Prompt:
Wherever "subtotal" shows up in the records below, copy the whole line.

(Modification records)
- Opening Delimiter -
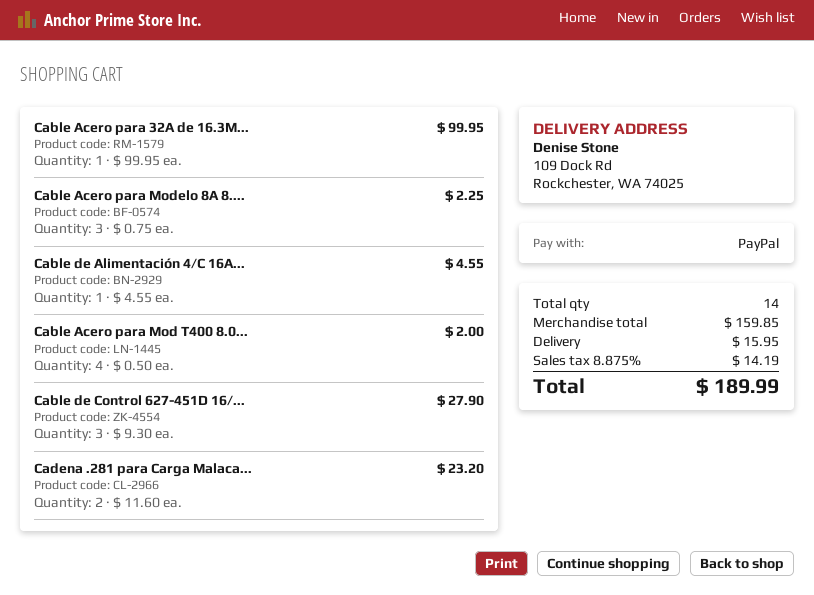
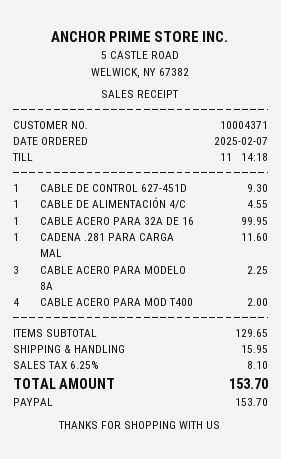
Cable de Control 627-451D 16/...: 3 for 27.90 -> 1 for 9.30
Cadena .281 para Carga Malaca...: 2 for 23.20 -> 1 for 11.60
subtotal: 159.85 -> 129.65
tax: 8.875% = 14.19 -> 6.25% = 8.10
total: 189.99 -> 153.70

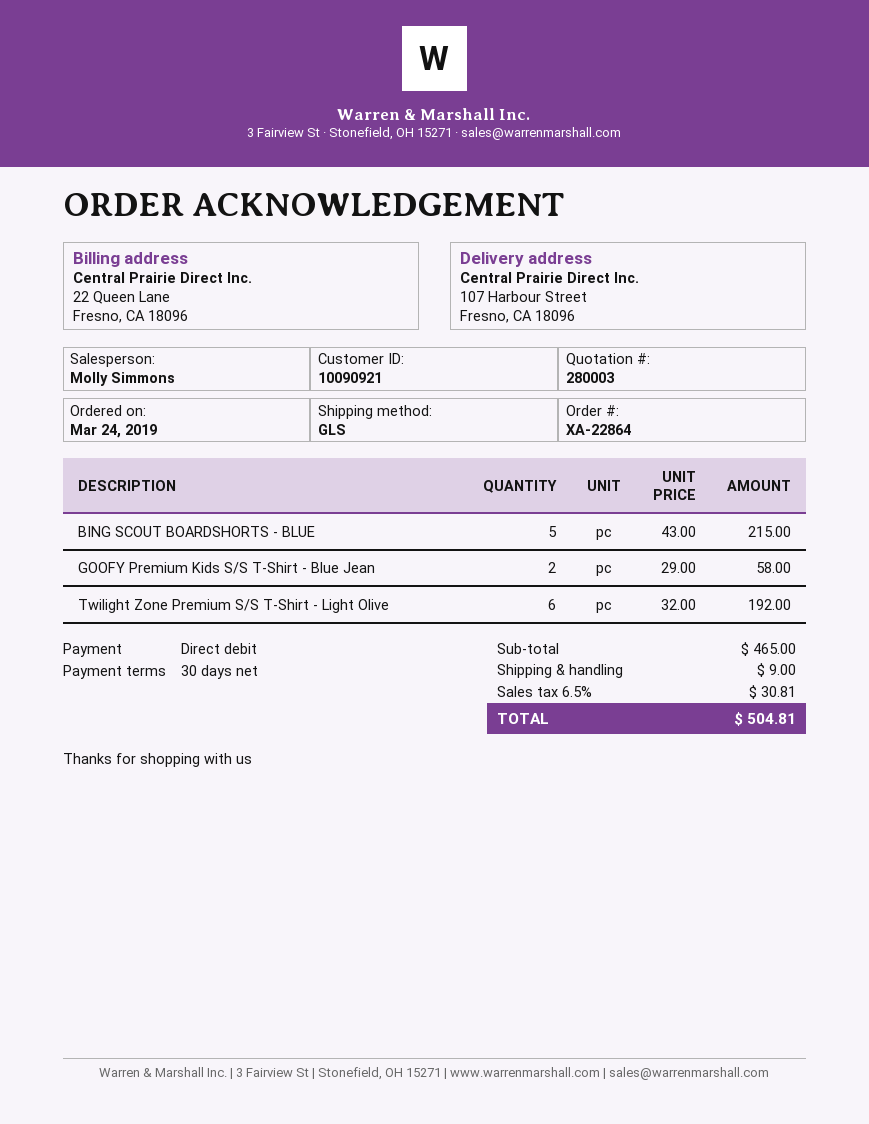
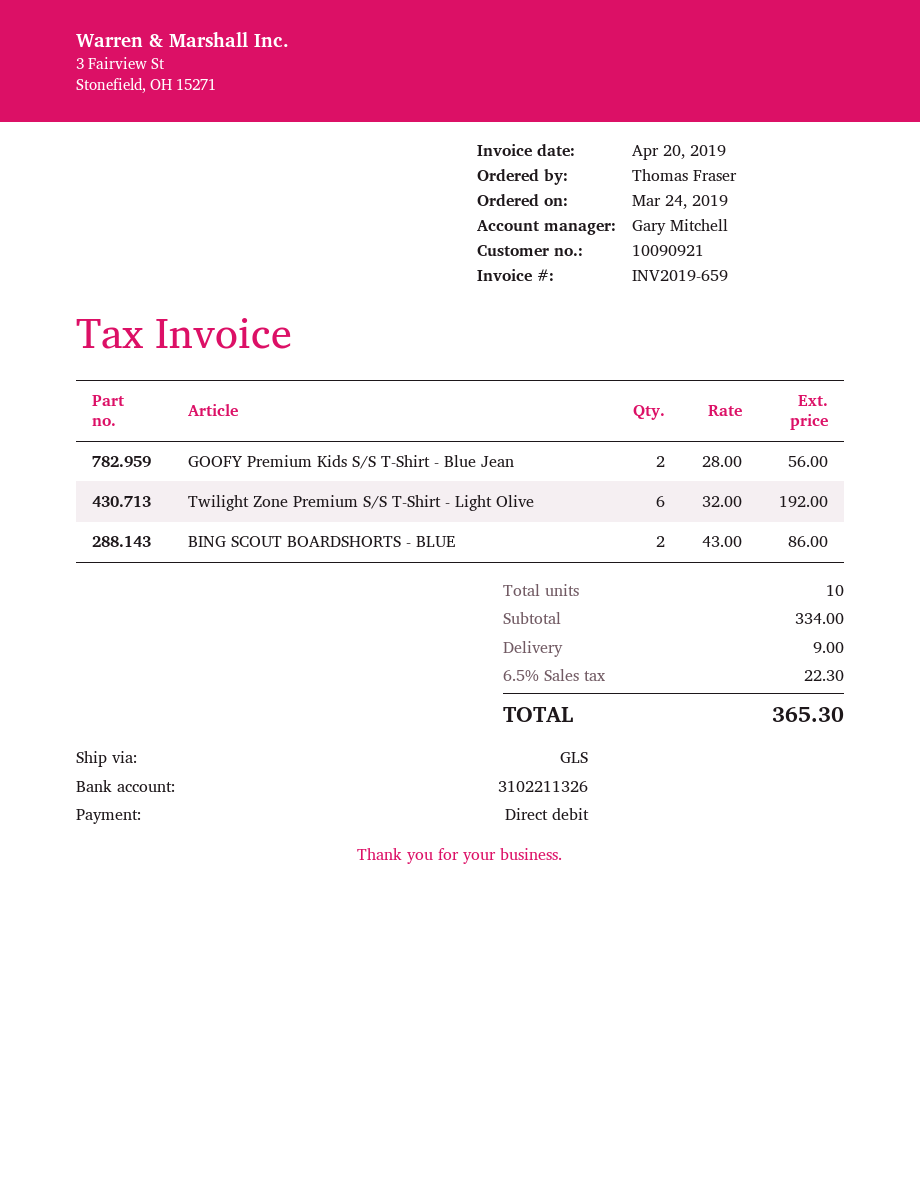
sales rep: Molly Simmons -> Gary Mitchell
BING SCOUT BOARDSHORTS - BLUE: 5 x 43.00 = 215.00 -> 2 x 43.00 = 86.00
GOOFY Premium Kids S/S T-Shirt - Blue Jean: 2 x 29.00 = 58.00 -> 2 x 28.00 = 56.00
subtotal: 465.00 -> 334.00
tax: 6.5% = 30.81 -> 6.5% = 22.30
total: 504.81 -> 365.30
- Closing Delimiter -
Written reply:
subtotal: 159.85 -> 129.65
subtotal: 465.00 -> 334.00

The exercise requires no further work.